That would be an 80 percent success rate, a big leap from the 27 Richmond County schools, or just under half, that made "adequate yearly progress" in the 2009-10 school year.
"How do we get to 80 percent of our schools making AYP when we have 48 percent now?" Roberson asked the school board during the first day of a two-day retreat. "Does that sound unrealistic? Not when you look at how much growth is actually needed."
Just before giving that goal and posing the questions, Roberson had board members draw a graph showing a point representing 48 percent in July and 80 percent in May on a scale of 0 to 100.
Roberson brought the subject up to start a discussion on the school system's goals and his evaluation criteria. The first of the three broad goals is improving student achievement.

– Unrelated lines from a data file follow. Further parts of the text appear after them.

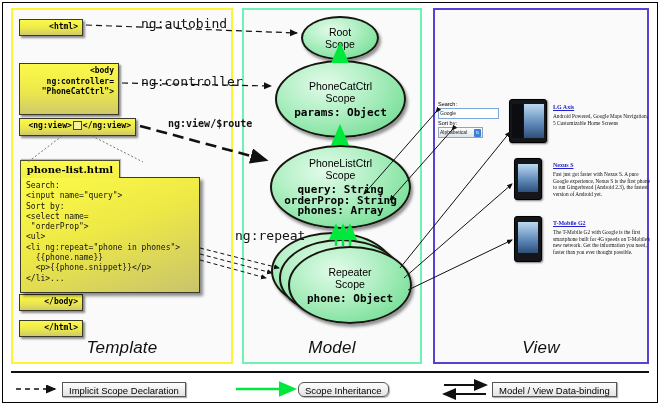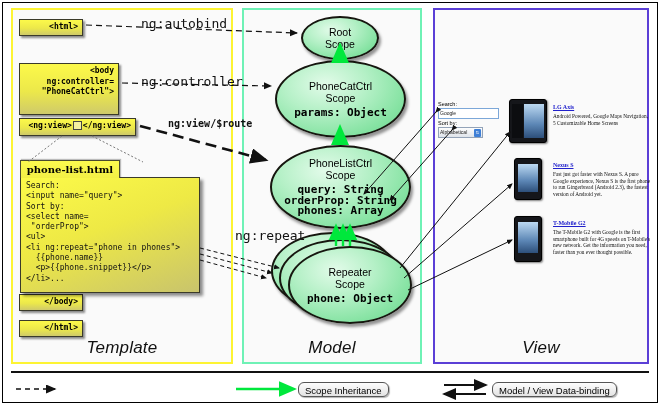--- a/index.html
+++ b/index.html
@@ -121,21 +121,21 @@
   #lbl-route{left:168px;top:118px;}
   #lbl-repeat{left:208px;top:228px;margin-left:27px;}
 
   
   #legend-rule{left:11px;top:371px;width:638px;height:2px;background:#111;}
   .lg-box{border:1px solid #555;background:linear-gradient(180deg,#fdfdfd,#e3e3e3);
        font-size:9.5px;color:#000;padding:2px 6px;height:15px;line-height:11px;
        box-shadow:1px 1px 1px rgba(0,0,0,.3);}
   #lg-box-0{left:62px;top:382px;}
   #lg-box-1{left:298px;top:382px;border-radius:6px;}
-  #lg-box-2{left:492px;top:382px;border-radius:6px;}
+  #lg-box-2{left:492px;top:382px;}
 
   svg.ov{position:absolute;left:0;top:0;width:660px;height:405px;
        pointer-events:none;overflow:visible;}
 </style>
 </head>
 <body>
 
 <div id="stage">
 
   <div class="abs" id="frame"></div>
@@ -228,20 +228,21 @@
     <div class="nm">T-Mobile G2</div>
     <div class="sn">The T-Mobile G2 with Google is the first smartphone built for 4G speeds on T-Mobile's new network. Get the information you need, faster than you ever thought possible.</div>
   </div>
 
   <div class="abs elabel" id="lbl-autobind">ng:autobind</div>
   <div class="abs elabel" id="lbl-controller">ng:controller</div>
   <div class="abs elabel bold" id="lbl-route">ng:view/$route</div>
   <div class="abs elabel" id="lbl-repeat">ng:repeat</div>
 
   <div class="abs" id="legend-rule"></div>
+  <div class="abs lg-box" id="lg-box-0">Implicit Scope Declaration</div>
   <div class="abs lg-box" id="lg-box-1">Scope Inheritance</div>
   <div class="abs lg-box" id="lg-box-2">Model / View Data-binding</div>
 
   <svg class="ov" viewBox="0 0 660 405">
     <defs>
       <marker id="ah-blk" markerWidth="7" markerHeight="7" refX="6" refY="3" orient="auto">
         <path d="M0,0 L7,3 L0,6 z" fill="#111"></path>
       </marker>
       <marker id="ah-blk-s" markerWidth="6" markerHeight="6" refX="5" refY="2.6" orient="auto">
         <path d="M0,0 L6,2.6 L0,5.2 z" fill="#111"></path>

Roberson highlighted two methods that he and the district staff will use to meet the goal of 80 percent of schools making AYP this year.
First is making sure the math curriculum is aligned to the Georgia Performance Standards. The county schools use three math programs. Those companies whose programs have components that do not line up with state standards, Roberson said, will be responsible for making adjustments.

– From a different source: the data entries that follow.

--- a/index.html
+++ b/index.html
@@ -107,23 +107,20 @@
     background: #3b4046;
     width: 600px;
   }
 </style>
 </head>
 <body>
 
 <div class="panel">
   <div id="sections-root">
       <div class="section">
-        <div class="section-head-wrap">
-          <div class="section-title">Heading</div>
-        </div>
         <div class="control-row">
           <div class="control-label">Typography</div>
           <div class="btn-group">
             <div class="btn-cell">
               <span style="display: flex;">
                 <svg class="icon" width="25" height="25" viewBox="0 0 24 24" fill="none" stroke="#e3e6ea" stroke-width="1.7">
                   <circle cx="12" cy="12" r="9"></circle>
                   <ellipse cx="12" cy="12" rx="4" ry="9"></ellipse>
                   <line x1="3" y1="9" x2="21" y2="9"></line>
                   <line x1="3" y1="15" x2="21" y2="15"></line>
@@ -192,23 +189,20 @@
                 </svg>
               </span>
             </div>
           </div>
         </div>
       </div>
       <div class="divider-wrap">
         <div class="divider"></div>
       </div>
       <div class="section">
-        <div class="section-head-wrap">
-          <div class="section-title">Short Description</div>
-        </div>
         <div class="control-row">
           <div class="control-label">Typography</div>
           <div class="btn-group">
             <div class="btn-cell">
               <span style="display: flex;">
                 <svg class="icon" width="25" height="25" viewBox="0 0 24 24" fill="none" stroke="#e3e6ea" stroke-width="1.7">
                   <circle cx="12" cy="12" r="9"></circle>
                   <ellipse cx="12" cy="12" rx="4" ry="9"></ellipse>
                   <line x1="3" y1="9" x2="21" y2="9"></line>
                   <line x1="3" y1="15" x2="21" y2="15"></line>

"If not," he said, "we need to seriously look at whether we can continue to use their services in the future."
Roberson credited Dr. Shelly Allen, the district's mathematics coordinator, and Dr. Virginia Bradshaw, the executive director for middle schools, with working closely with teachers and program providers on this issue.
Second, the superintendent said, is the implementation of reading and math assessments every 15 days for students in the state-tested grades -- third through eighth and 11th. Though some schools are already giving tests that often, every public school in the county will give those 15-day tests by January, he said.

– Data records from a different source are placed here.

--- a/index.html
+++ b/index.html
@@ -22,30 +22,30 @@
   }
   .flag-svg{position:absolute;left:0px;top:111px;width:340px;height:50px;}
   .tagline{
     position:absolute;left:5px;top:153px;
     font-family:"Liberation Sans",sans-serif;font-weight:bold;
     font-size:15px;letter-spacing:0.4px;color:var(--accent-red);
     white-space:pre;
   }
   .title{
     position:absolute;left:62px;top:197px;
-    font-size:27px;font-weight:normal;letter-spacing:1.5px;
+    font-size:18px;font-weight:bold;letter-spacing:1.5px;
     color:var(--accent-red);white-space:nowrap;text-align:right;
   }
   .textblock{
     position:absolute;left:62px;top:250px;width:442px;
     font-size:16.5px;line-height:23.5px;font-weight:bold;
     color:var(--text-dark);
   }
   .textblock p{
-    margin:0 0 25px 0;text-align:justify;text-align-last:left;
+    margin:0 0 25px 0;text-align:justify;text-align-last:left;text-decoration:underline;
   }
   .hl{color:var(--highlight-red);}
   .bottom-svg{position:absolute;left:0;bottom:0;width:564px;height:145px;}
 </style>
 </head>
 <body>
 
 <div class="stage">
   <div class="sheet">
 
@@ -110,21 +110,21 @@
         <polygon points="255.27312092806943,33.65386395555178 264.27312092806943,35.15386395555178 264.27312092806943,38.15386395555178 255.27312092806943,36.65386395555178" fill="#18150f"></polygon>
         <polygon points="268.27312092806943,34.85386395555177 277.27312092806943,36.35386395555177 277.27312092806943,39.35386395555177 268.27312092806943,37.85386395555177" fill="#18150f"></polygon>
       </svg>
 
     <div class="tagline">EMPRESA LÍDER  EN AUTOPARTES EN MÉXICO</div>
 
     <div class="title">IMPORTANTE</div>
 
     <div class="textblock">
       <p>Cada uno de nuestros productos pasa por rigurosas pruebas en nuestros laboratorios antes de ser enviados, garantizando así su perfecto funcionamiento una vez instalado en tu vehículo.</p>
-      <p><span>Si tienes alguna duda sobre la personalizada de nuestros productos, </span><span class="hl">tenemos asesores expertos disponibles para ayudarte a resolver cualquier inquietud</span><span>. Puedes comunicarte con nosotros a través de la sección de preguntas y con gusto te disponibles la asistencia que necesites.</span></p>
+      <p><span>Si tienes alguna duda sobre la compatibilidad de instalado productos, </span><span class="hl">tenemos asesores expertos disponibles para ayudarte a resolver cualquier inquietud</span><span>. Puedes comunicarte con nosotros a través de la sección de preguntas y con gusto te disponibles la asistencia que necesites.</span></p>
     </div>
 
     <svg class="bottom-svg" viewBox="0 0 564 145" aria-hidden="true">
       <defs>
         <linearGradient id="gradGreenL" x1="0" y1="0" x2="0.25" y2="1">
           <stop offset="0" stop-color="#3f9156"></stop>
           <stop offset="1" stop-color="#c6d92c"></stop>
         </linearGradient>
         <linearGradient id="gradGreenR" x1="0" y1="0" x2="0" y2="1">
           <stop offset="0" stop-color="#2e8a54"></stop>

District staffers and teachers are developing test questions that are similar to what students will see on the Criterion-Referenced Competency Tests and Georgia High School Graduation Tests for these benchmark assessments.
Results of the tests will be used to determine which students need extra help in specific areas and which teachers need extra training in teaching a particular concept, Roberson said.
"Remediation efforts are ineffective if they are not close enough to where the inefficiency is identified," he said. "We are going to know every 15 days exactly where students stand so we can make those corrections as we need to."
Those reports, the superintendent added, will be reported to the board every month.
Roberson reiterated his stated goal of having 90 percent of Richmond County students graduate on time within three years. He added other benchmarks: 80 percent graduation rate this year, 95 percent in four years and 97 percent in five years. The current rate is 77.5 percent.
The second day of the board retreat is scheduled to start 8:30 a.m. today in the board conference room at district headquarters, 864 Broad St.